Beware of blind spots: Employers across industries are vocal about return to office. But an interesting takeaway from our current MFI is that employees in offices report having fewer benefits than colleagues working at home. That’s a big miss, especially since working parents tell our MFI they recognize the social value of the office, meaning they might be open to hybrid work. But they’d need help to get there. That’s something employers will need to work on.
Help people see jobs beyond today: The rise of the machines is on everybody’s minds – and not in that, “let’s grab the popcorn and watch a movie” kind of way. Employers are worried about AI-related gaps; employees are worried about robot-fueled unemployment. Both know new tech creates many new essential jobs that will need to be filled. So the middle ground is a learning curve where employers make paid tuition and training a focal point of HR. The extra benefit? Confidence in careers plays into desires across the board, notably newcomer Gen Z who value career stability above all else.
There’s one more takeaway. Current BLS data only tells you what’s happening in the economy right now. But business leaders need companies that can outlast whatever comes next. So your talent strategy needs to be designed that way – to take employees through highs and lows. People remember those companies – the ones that stayed consistent throughout. It’s why it’s wise to look at the last four years of work evolutions as smart fixes that served employees (and so the business) well, and not as temporary punts that need to be reversed the moment the economy does. One law firm launched a robust benefits strategy around the time of the dot-com bubble burst. They’ve since landed on the Fortune list 23 years straight – all while ably navigating The Great Recession and the pandemic, among other events. That’s not an accident. Employees noticed the commitment and stuck with them.
Says one attorney employed by the firm, “It shows that the firm cares about us as entire people.” That kind of commitment will continue to be important, especially given what we now know about the workforce.

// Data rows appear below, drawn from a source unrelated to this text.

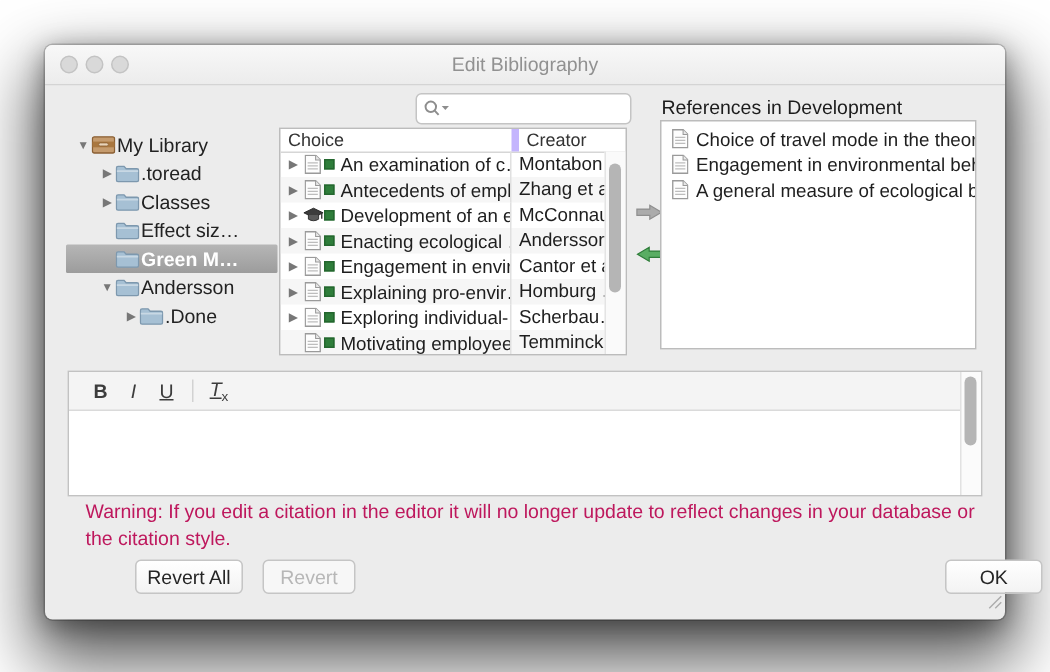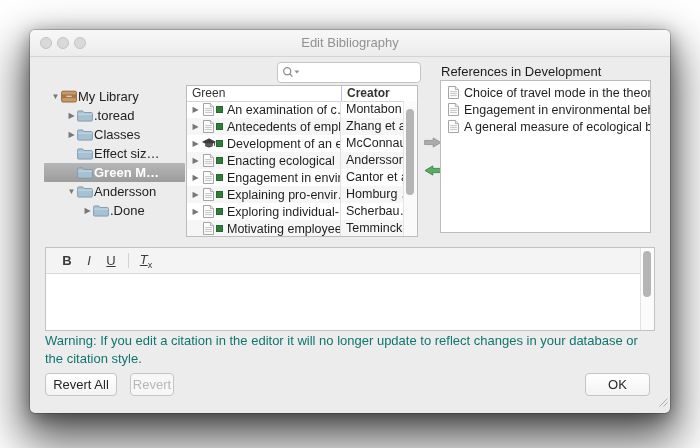--- a/index.html
+++ b/index.html
@@ -209,7 +209,7 @@
 
     <div class="itable">
       <div class="ithead">
-        <div class="c1">Green</div>
+        <div class="c1">Choice</div>
         <div class="c2">Creator</div>
       </div>
       <div class="itbody">

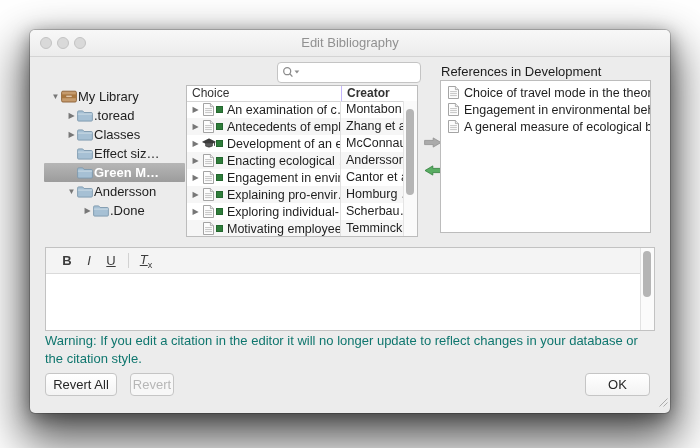--- a/index.html
+++ b/index.html
@@ -53,7 +53,7 @@
   }
   .ithead{height:15px;border-bottom:1px solid #d6d6d6;display:flex;font-size:12px;color:#333;}
   .ithead .c1{width:154px;box-sizing:border-box;padding-left:5px;}
-  .ithead .c2{flex:1;box-sizing:border-box;padding-left:5px;border-left:1px solid #c4b5fd;font-weight:bold;}
+  .ithead .c2{flex:1;box-sizing:border-box;padding-left:5px;border-left:5px solid #c4b5fd;}
   .itbody{position:absolute;left:0;top:15px;right:13px;bottom:0;overflow:hidden;}
   .trow{height:17px;display:flex;align-items:center;font-size:12.5px;color:#1e1e1e;}
   .trow.alt{background:#f6f6f6;}

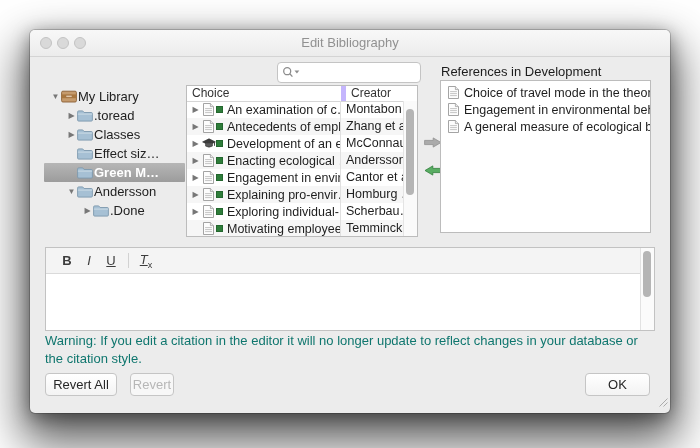--- a/index.html
+++ b/index.html
@@ -94,7 +94,7 @@
   .edcontent{flex:1;background:#fff;}
   .edscroll{width:13px;background:#fbfbfb;border-left:1px solid #e2e2e2;position:relative;}
   
-  .warning{position:absolute;left:15px;top:302px;width:600px;font-size:13px;color:#0f766e;line-height:17.5px;}
+  .warning{position:absolute;left:27px;top:302px;width:600px;font-size:13px;color:#be185d;line-height:17.5px;}
   
   .btn{
     position:absolute;top:343px;height:23px;box-sizing:border-box;

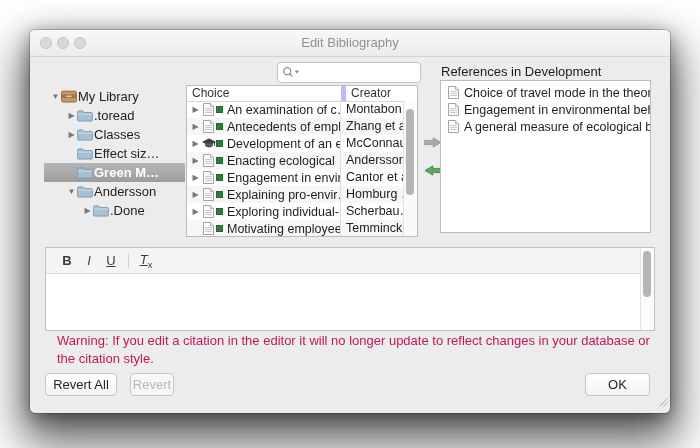--- a/index.html
+++ b/index.html
@@ -99,7 +99,7 @@
   .btn{
     position:absolute;top:343px;height:23px;box-sizing:border-box;
     background:linear-gradient(#ffffff,#f3f3f3);border:1px solid #c5c5c5;border-radius:4px;
-    font-size:13px;color:#262626;text-align:center;line-height:21px;cursor:default;
+    font-size:13px;color:#262626;text-align:center;line-height:21px;cursor:default;margin-left:45px;
   }
   .btn.disabled{color:#b7b7b7;background:#f7f7f7;}
   .btn-revert-all{left:15px;width:72px;}

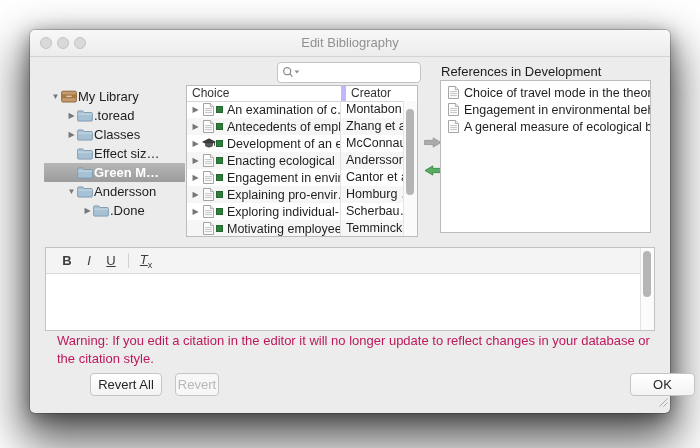--- a/index.html
+++ b/index.html
@@ -103,7 +103,7 @@
   }
   .btn.disabled{color:#b7b7b7;background:#f7f7f7;}
   .btn-revert-all{left:15px;width:72px;}
-  .btn-revert{left:100px;width:44px;}
+  .btn-revert{left:100px;width:62px;}
   .btn-cancel{left:478px;width:64px;}
   .btn-ok{left:555px;width:65px;}
   .grip{position:absolute;right:2px;bottom:2px;}

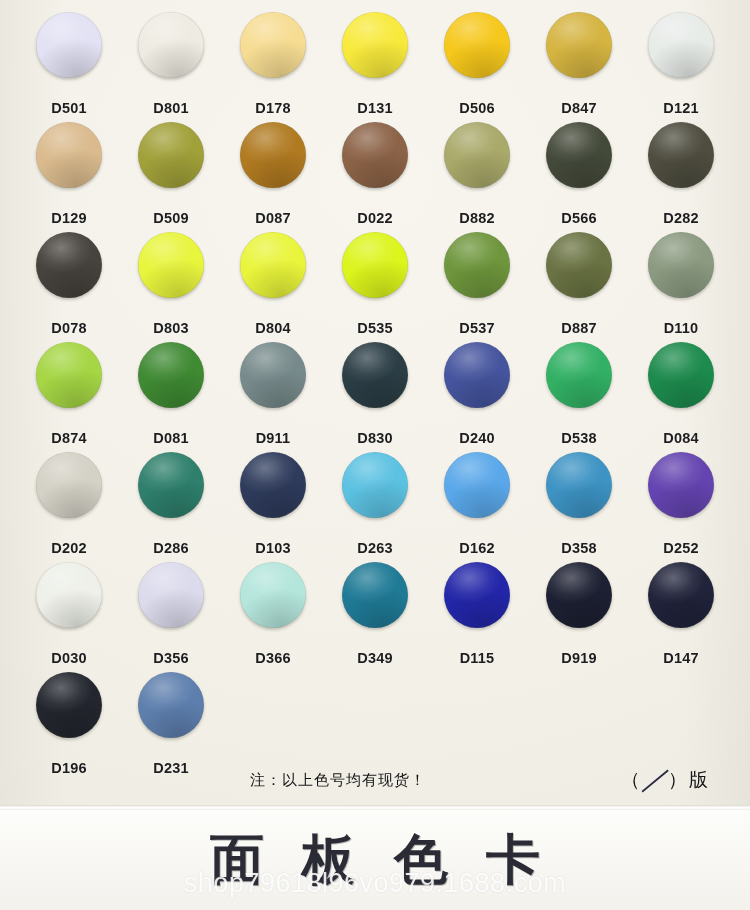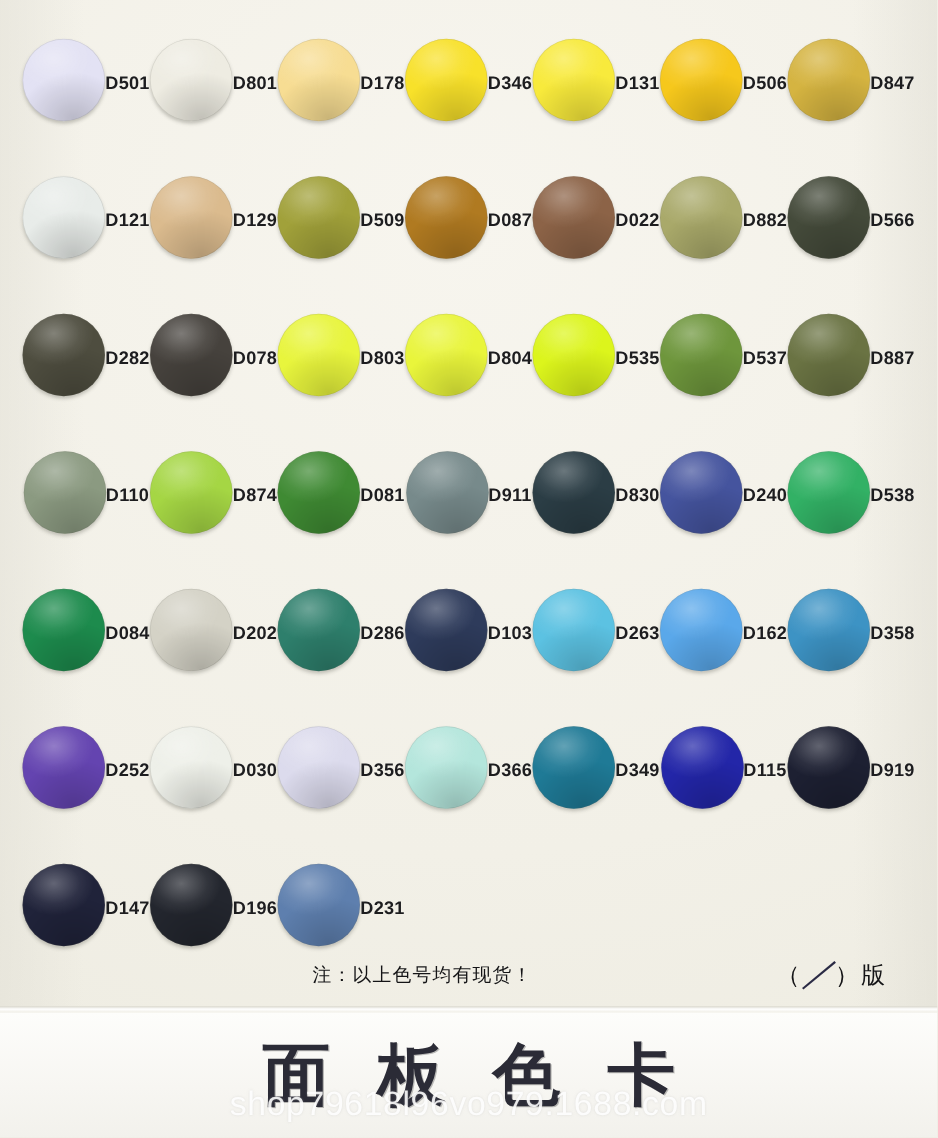--- a/index.html
+++ b/index.html
@@ -51,9 +51,9 @@
   .swatch-cell {
     position: relative;
     display: flex;
-    flex-direction: row;
+    flex-direction: column;
     align-items: center;
-    justify-content: center;
+    justify-content: space-between;
   }
 
   .chip-wrap {

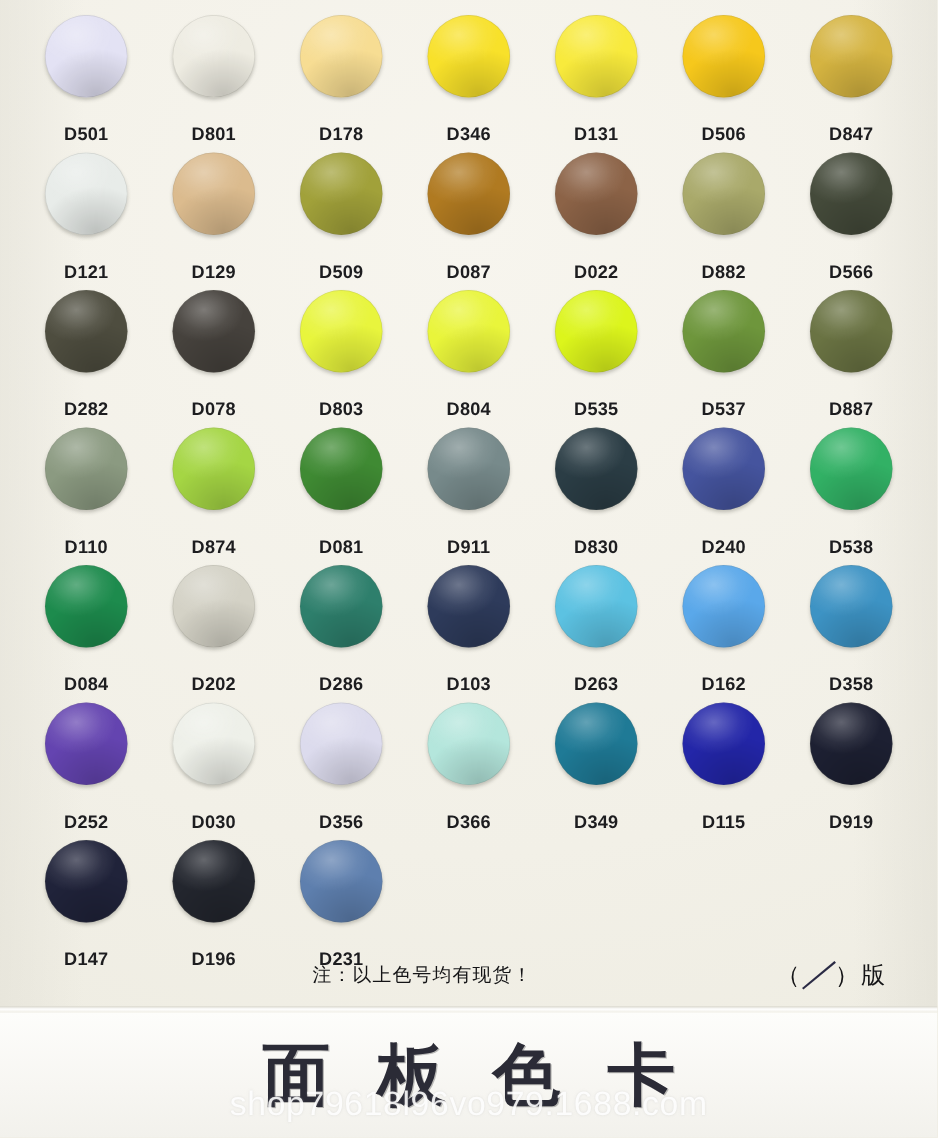--- a/index.html
+++ b/index.html
@@ -232,12 +232,6 @@
       </div>
       <div class="swatch-cell">
         <div class="chip-wrap">
-          <div class="chip" title="D346" style="background: rgb(248, 225, 42);"></div>
-        </div>
-        <div class="chip-label">D346</div>
-      </div>
-      <div class="swatch-cell">
-        <div class="chip-wrap">
           <div class="chip" title="D131" style="background: rgb(248, 234, 60);"></div>
         </div>
         <div class="chip-label">D131</div>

"Post-pandemic, there's a general sense that employees have less tolerance for unhealthy workplace cultures," Glassdoor’s chief economist told Business Insider recently. "We know that dissatisfied employees have wandering eyes, and it's all the easier for them to pursue those opportunities now as remote interviewing has become commonplace in many industries." Plus, he added, “Employers who are not keenly attuned to the quickly shifting sands of the market, could unexpectedly find themselves reliving the Great Resignation the minute the market turns.”
So no, even as the market changes, employees haven’t given up their leverage. But as that law firm proves, tending to employees with care will outlast any economy.